AUTOTUNE = tf.data.experimental.AUTOTUNE

In [21]:
# fairing:include-cell
# Global configs that would be used at all the steps of the notebook.
GCP_PROJECT = fairing.backends.gcp.guess_project_name()
NAMESPACE = fairing.backends.utils.get_current_k8s_namespace()
PROJECT_ID = GCP_PROJECT
MODELDB_CLIENT_URL = "https://modeldb.mlp.ml.gce.z8s.io/"
print(NAMESPACE)
print(GCP_PROJECT)

rmenon
zulilymodeltraining


## Configuration Parameters

### Model and Data Related

In [22]:
# fairing:include-cell
# YAML file containing model data configuration: i.e. Feature names, identification of categorical names etc
model_data_config_file_name = "./../model_configs/text_based_config.yaml"

# Dataset paths
data_config = {
    #"training": 'gs://personalization-tensorflow/data/train/all_features_tf_classification_v07_train_mobile_imp_04_58*.csv', 
    #"training": 'gs://personalization-tensorflow/data/train/all_features_tf_classification_v07_train_mobile_imp_0_458*.csv', 
    #"validation": 'gs://personalization-tensorflow/data/valid/all_features_tf_classification_v07_valid_diff*.csv',
    #"test": 'gs://personalization-tensorflow/data/test/all_features_tf_classification_v07_test_diff*.csv',
    "training":'gs://zulilymodeltraining/rmenon/data/train/all_features_text_tf_classification_v07_train_mobile_imp_0_458*.csv',
    "validation":'gs://zulilymodeltraining/rmenon/data/valid/all_features_text_tf_classification_v07_valid_diff*.csv',
    #"test":'gs://zulilymodeltraining/rmenon/data/test/all_features_text_tf_classification_v07_test_diff*.csv',    
    "test":'gs://zulilymodeltraining/rmenon/data/test/all_features_text_tf_classification_v07_test_test_v2*.csv',
}

# Path to save trained model and other model-related specs
model_data_path_prefix= f"gs://personalization-tensorflow/models/text_features/"

# Model training parameters
model_fit_config = {
    "batch_size": 2048,
    "initial_lr": 1e-3,
    "epochs": 50
}

# Evaluating LTR performance metrics
max_rank = 15
file_path_to_bs_results = "bs_results_on_test_test_v2.csv"

### Feature Normalizer Related

In [23]:
# fairing:include-cell
# Parameters related to feature normalizer for the model
num_samples_to_train_normalizer = None # Set a sample size (in terms of number of batches).
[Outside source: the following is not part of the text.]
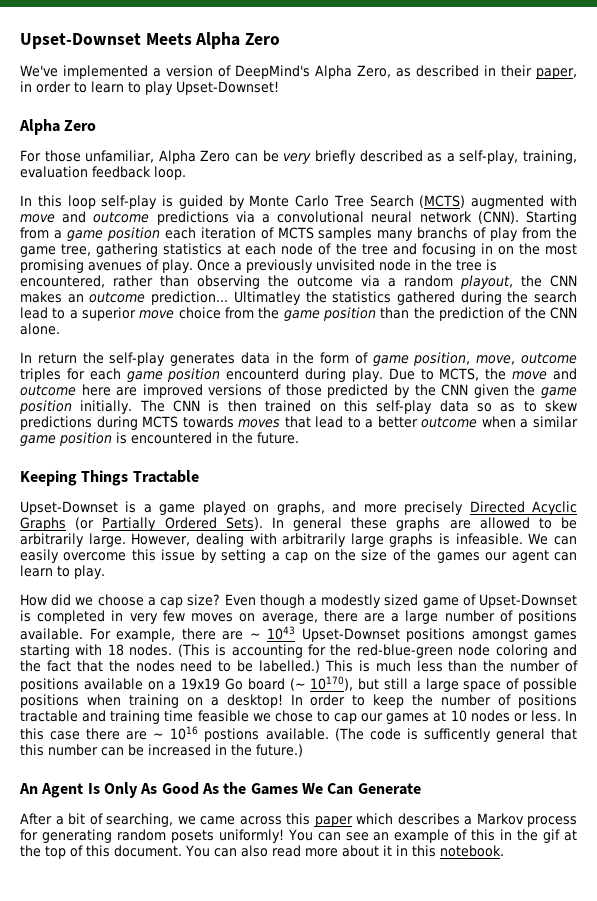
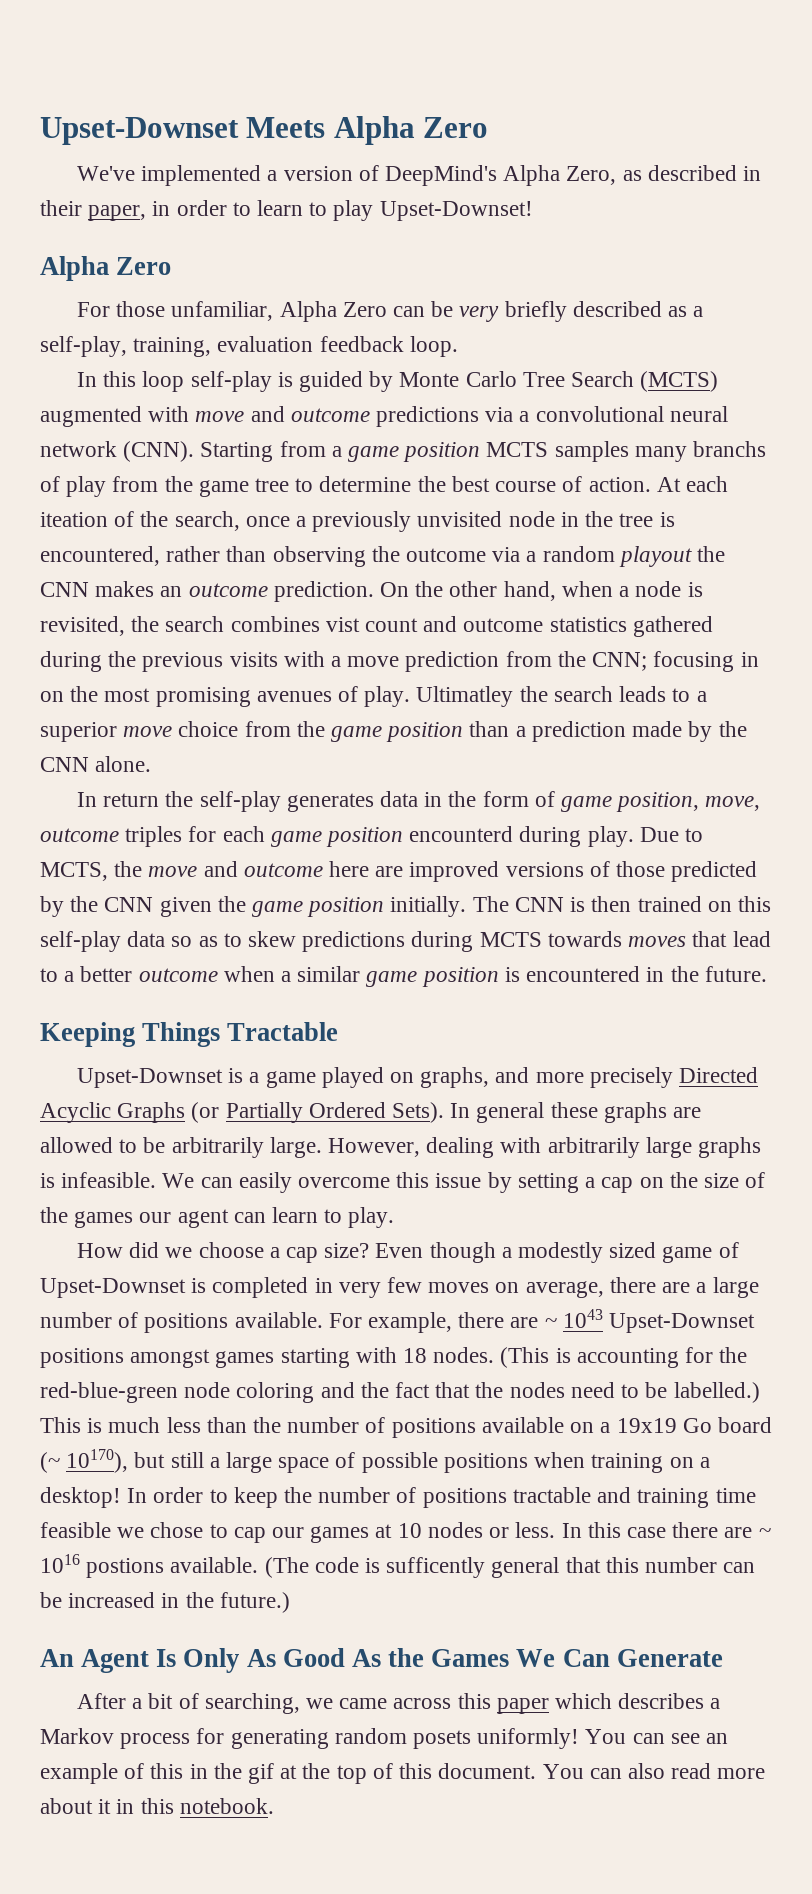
[164,227,274,239] each iteration of -> (481, 452) none
[61,243,577,257] [20,259,230,273] tree, gathering statistics at each node of the tree and focusing in on the most promising avenues of play. Once -> [255,476,728,492] [40,511,290,531] tree to determine the best course of action. At each iteation of the search, once
[460,275,513,289] playout, -> [618,546,692,567] playout
[151,291,577,305] [20,307,48,319] prediction... Ultimatley the statistics gathered during the search lead -> [273,581,703,602] [40,616,713,637] [40,651,759,672] [40,686,667,707] prediction. On the other hand, when a node is revisited, the search combines vist count and outcome statistics gathered during the previous visits with a move prediction from the CNN; focusing in on the most promising avenues of play. Ultimatley the search leads
[413,307,522,321] the prediction of -> [515,721,713,742] a prediction made by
If set to None, the entire "training" set will be used to train the normalizer.

### Model DB Related

In [24]:
# fairing:include-cell
# Model DB configuration parameters
modeldb_config = {
    ## Required configs
    # These are required configs for a modeldb run. 
    # Please refer to notes here: https://confluence.zulily.com/display/tech/Notes+about+using+ModelDB if you are updaing the default
    # project and experiment name.
    "client_url": MODELDB_CLIENT_URL,
    "project_name": 'P13N_Event_Sort_Models_2021',
    "experiment_name": f"text-features",
    # Username is mapped into as a ModelDB tag which will help to identiy a run by an user.
    "username": NAMESPACE,
    
    ## Optional configs
    # If an experiment run name is not specified, then ModelDB will randomly assign a run_name.
    "experiment_run_name": 'text_features_4layer_1024_target_0_458_regression',
    # This parameter is by default true and is required if you are going to run multiple runs with same experiment_run_name.
    # This will prevent you from overwritng an experiment_run data and create a new run everytime a pipeline runs.
    "add_random_hash_to_run_name": 'true',
}

### Model Internal initializations based on YAML configuration

In [25]:
# fairing:include-cell
# Retrieve model configuration from YAML file.
with open(model_data_config_file_name) as file:
    model_data_config = yaml.load(file, Loader=yaml.SafeLoader)
# Do some name mappings to make code cleaner
feature_names = model_data_config['feature_names']
categorical_columns = model_data_config['categorical_columns']
categorical_columns_vocabulary_list = model_data_config['categorical_columns_vocabulary_list']
numeric_columns_to_norm = model_data_config['numeric_columns_to_norm']
numeric_columns_remaining = [xx for xx in feature_names if ((xx not in categorical_columns) \
                                                            and (xx not in numeric_columns_to_norm))]
target_name = model_data_config['target_name']
numeric_columns_remaining.remove(target_name)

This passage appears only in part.